How to Use GROUP BY CUBE in PostgreSQL

PostgreSQL's CUBE extension to GROUP BY solves a common reporting problem: generating aggregates across multiple dimensions simultaneously. When you need sales totals by region, by product, by both...

Key Insights

  • CUBE generates all possible grouping combinations from your specified columns, creating a multidimensional analysis in a single query that would otherwise require multiple GROUP BY statements and UNION operations.
  • The GROUPING() and GROUPING_ID() functions are essential for distinguishing between actual NULL values in your data and NULL values that represent subtotal rows generated by CUBE.
  • While powerful for analytical queries, CUBE can produce exponentially growing result sets (2^n combinations) and should be used strategically with proper indexing and filtering on large datasets.

Understanding CUBE and Why It Matters

PostgreSQL’s CUBE extension to GROUP BY solves a common reporting problem: generating aggregates across multiple dimensions simultaneously.
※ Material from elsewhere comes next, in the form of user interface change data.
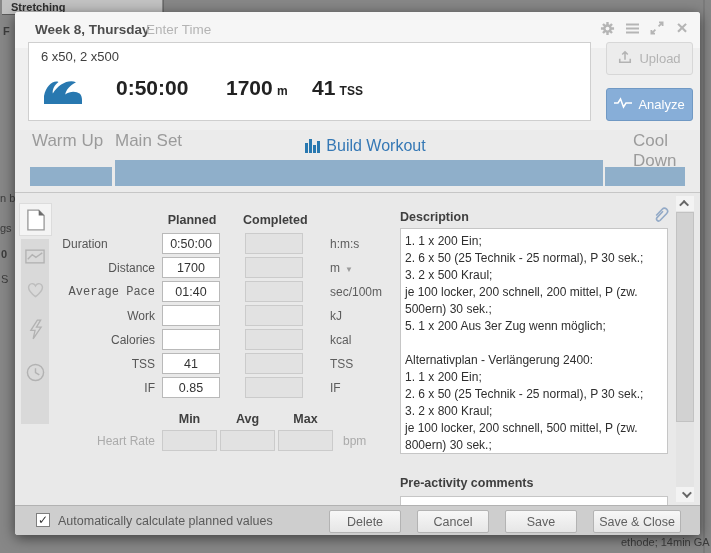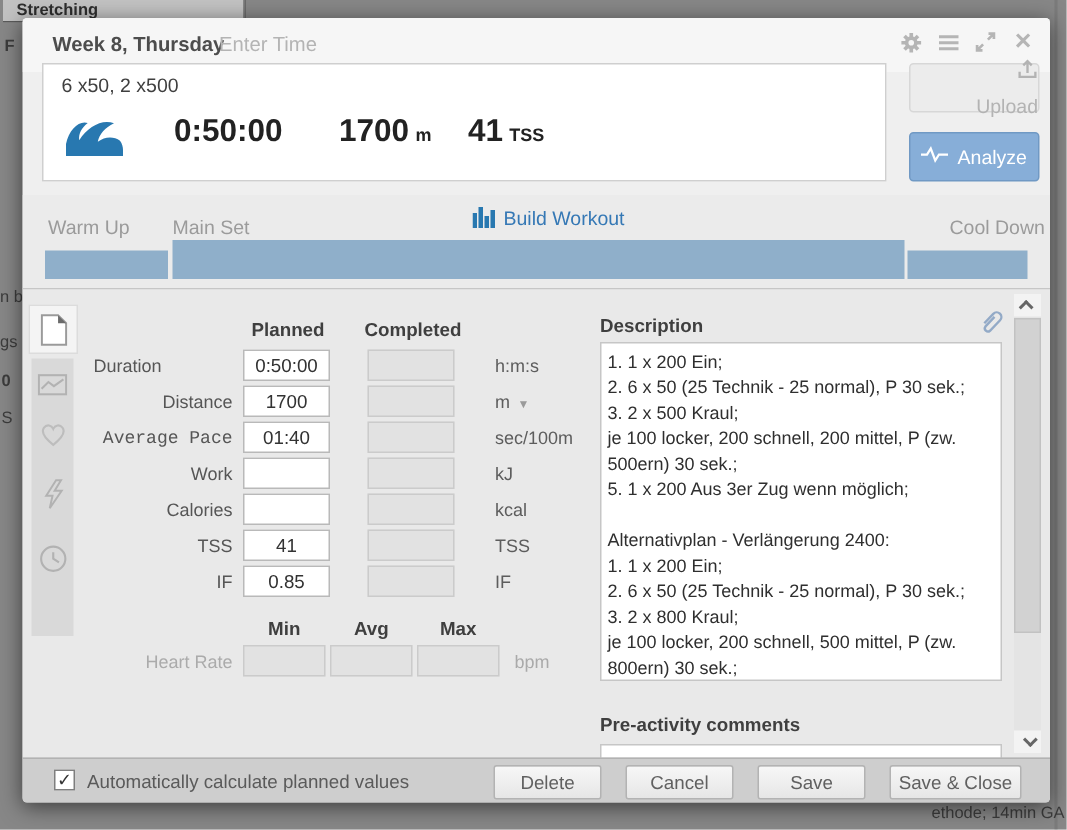"Upload" .btn-upload { align-items: flex-end -> center; flex-direction: column -> none }
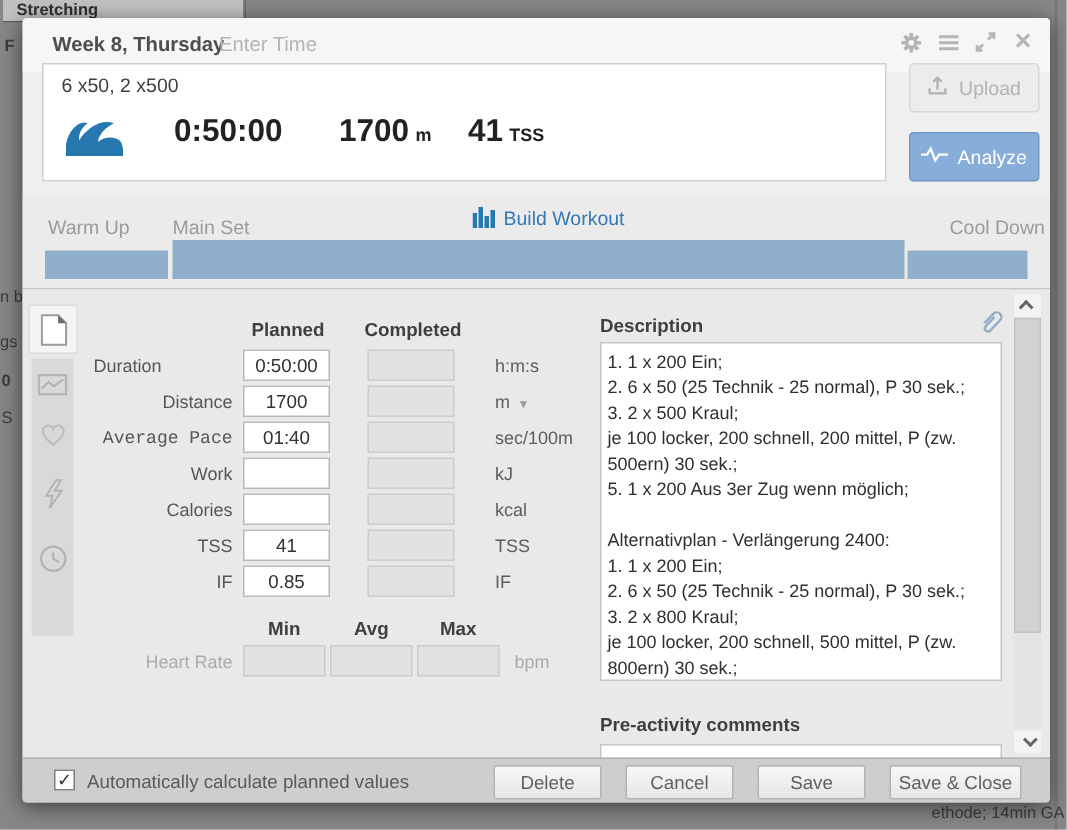"Warm Up" .b-label { font-size: 13px -> 17px; top: 14px -> 1px }
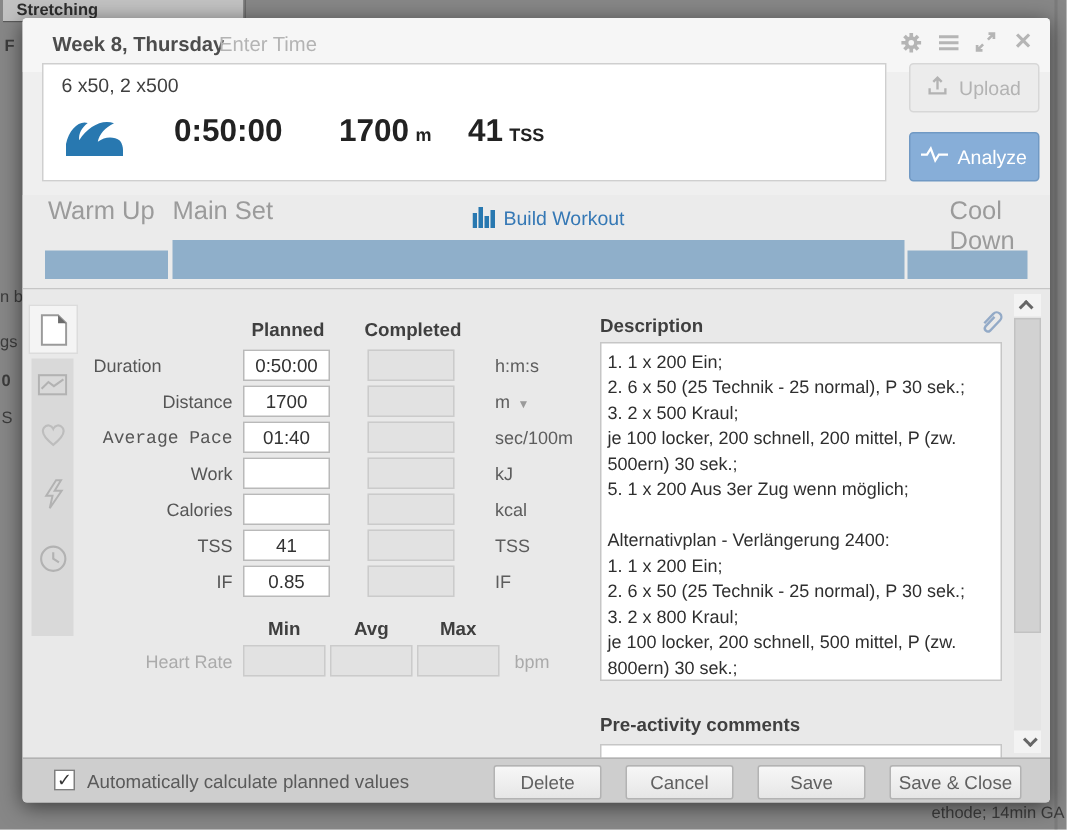"Build Workout" .b-build { font-size: 13px -> 16px }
When you need sales totals by region, by product, by both region and product, and an overall total, you’d typically write four separate queries and combine them with UNION. CUBE does this in one pass.

Here’s the difference in action:

-- Traditional approach: multiple queries
SELECT region, product, SUM(amount) as total
FROM sales
GROUP BY region, product
UNION ALL
SELECT region, NULL, SUM(amount)
FROM sales
GROUP BY region
UNION ALL
SELECT NULL, product, SUM(amount)
FROM sales
GROUP BY product
UNION ALL
SELECT NULL, NULL, SUM(amount)
FROM sales;

-- CUBE approach: single query
SELECT region, product, SUM(amount) as total
FROM sales
GROUP BY CUBE(region, product);

Both produce identical results, but CUBE is cleaner, faster, and easier to maintain. The database engine optimizes the single CUBE query better than multiple UNION operations.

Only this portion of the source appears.